WORK TO BE COMPLETED: Below are the records. List every line holding the word "harvester".

RECORD EXCERPTS:
----------------
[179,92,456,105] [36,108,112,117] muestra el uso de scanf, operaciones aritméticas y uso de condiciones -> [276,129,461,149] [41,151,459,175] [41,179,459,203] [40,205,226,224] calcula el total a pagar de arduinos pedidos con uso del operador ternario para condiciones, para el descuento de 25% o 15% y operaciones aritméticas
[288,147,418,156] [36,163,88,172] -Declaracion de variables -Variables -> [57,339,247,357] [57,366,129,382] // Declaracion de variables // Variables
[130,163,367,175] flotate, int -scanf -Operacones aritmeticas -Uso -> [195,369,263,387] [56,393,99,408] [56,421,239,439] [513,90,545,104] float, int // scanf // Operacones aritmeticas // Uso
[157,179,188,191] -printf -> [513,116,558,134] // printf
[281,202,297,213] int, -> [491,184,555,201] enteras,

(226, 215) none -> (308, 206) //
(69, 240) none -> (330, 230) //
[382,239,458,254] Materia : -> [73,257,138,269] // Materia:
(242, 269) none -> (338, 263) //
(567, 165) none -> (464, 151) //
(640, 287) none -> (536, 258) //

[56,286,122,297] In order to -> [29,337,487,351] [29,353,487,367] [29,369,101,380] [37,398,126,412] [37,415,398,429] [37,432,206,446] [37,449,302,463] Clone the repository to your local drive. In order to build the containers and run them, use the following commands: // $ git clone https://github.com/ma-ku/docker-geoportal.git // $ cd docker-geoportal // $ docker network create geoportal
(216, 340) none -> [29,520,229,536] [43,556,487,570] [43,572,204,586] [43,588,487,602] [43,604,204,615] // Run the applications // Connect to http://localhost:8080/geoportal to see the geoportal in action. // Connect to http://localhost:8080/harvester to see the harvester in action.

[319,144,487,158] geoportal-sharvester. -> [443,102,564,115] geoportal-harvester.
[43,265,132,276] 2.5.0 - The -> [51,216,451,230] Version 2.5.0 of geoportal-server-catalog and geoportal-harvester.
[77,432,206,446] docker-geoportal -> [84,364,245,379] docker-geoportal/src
----------------
WRITTEN SOLUTION:
(216, 340) none -> [29,520,229,536] [43,556,487,570] [43,572,204,586] [43,588,487,602] [43,604,204,615] // Run the applications // Connect to http://localhost:8080/geoportal to see the geoportal in action. // Connect to http://localhost:8080/harvester to see the harvester in action.
[319,144,487,158] geoportal-sharvester. -> [443,102,564,115] geoportal-harvester.
[43,265,132,276] 2.5.0 - The -> [51,216,451,230] Version 2.5.0 of geoportal-server-catalog and geoportal-harvester.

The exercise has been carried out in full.